── Data in this exercise ──
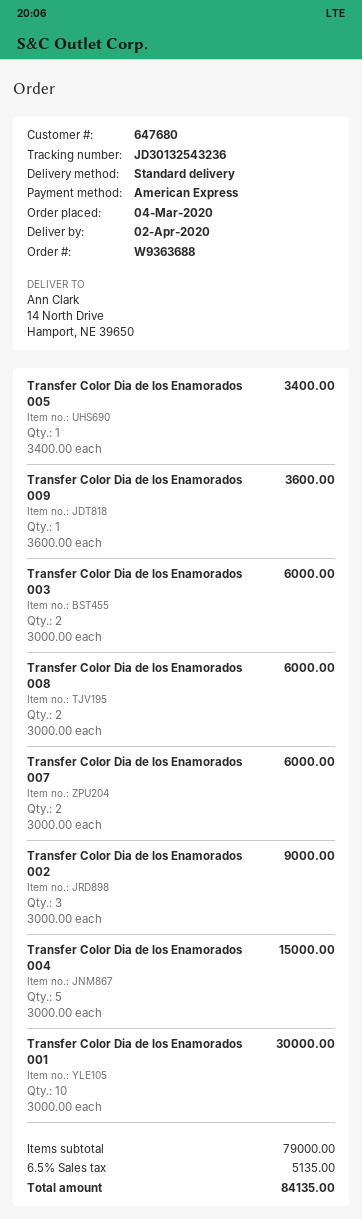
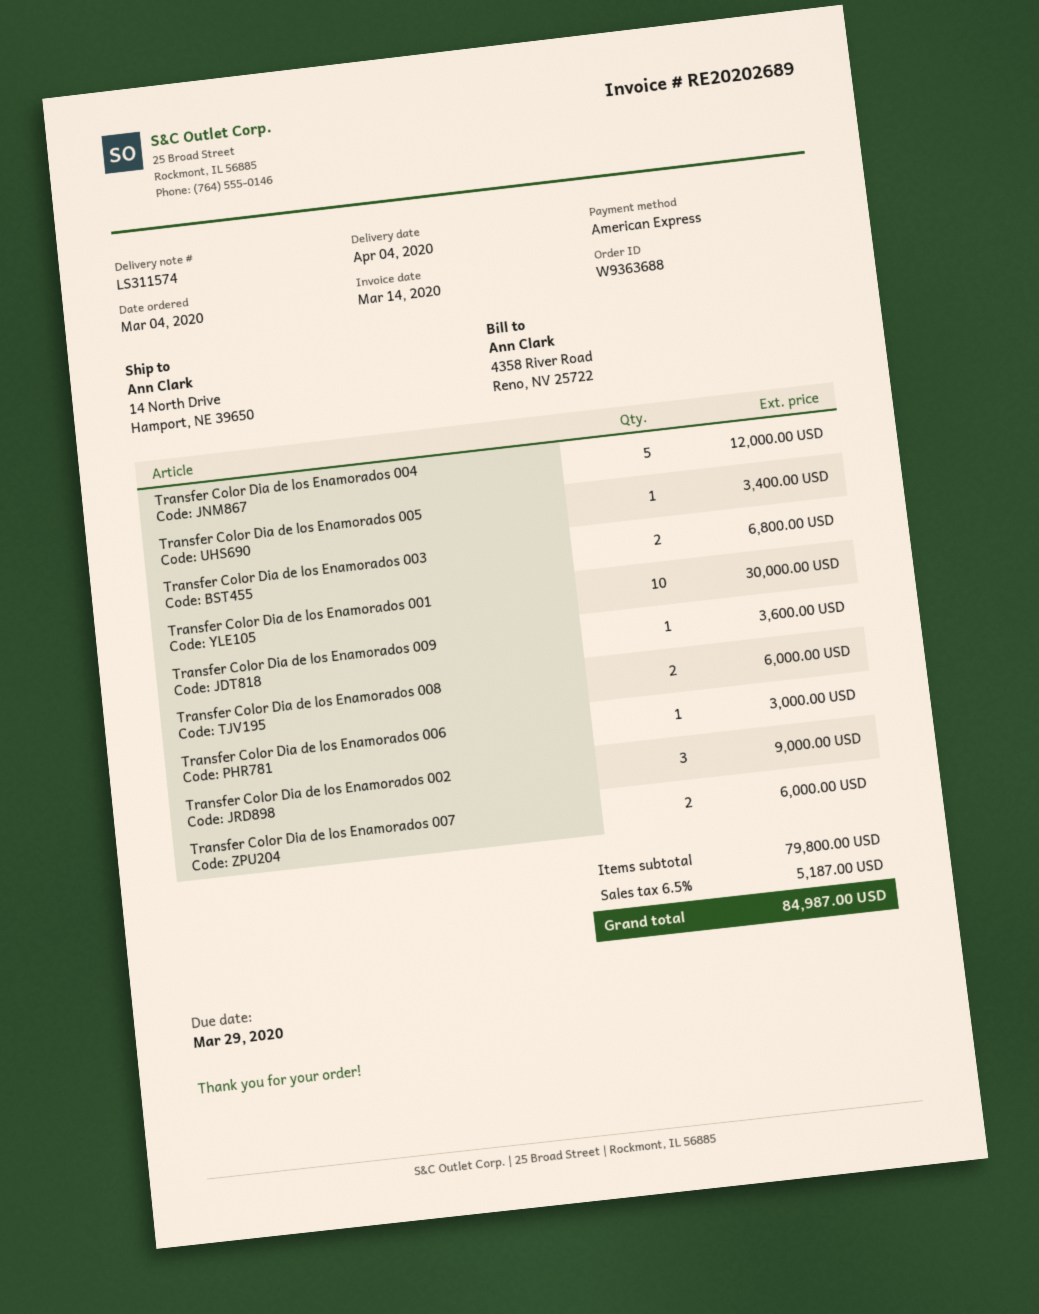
delivery date: 2020-04-02 -> 2020-04-04
Transfer Color Dia de los Enamorados 003: 2 for 6000.00 -> 2 for 6800.00
Transfer Color Dia de los Enamorados 004: 5 for 15000.00 -> 5 for 12000.00
Transfer Color Dia de los Enamorados 006: none -> 1 for 3000.00
subtotal: 79000.00 -> 79800.00
tax: 6.5% = 5135.00 -> 6.5% = 5187.00
total: 84135.00 -> 84987.00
───
#### Problem details
For the word "Enamorados", count how many lines of the entries contain it; give the number and nothing more.

#### Answer box
3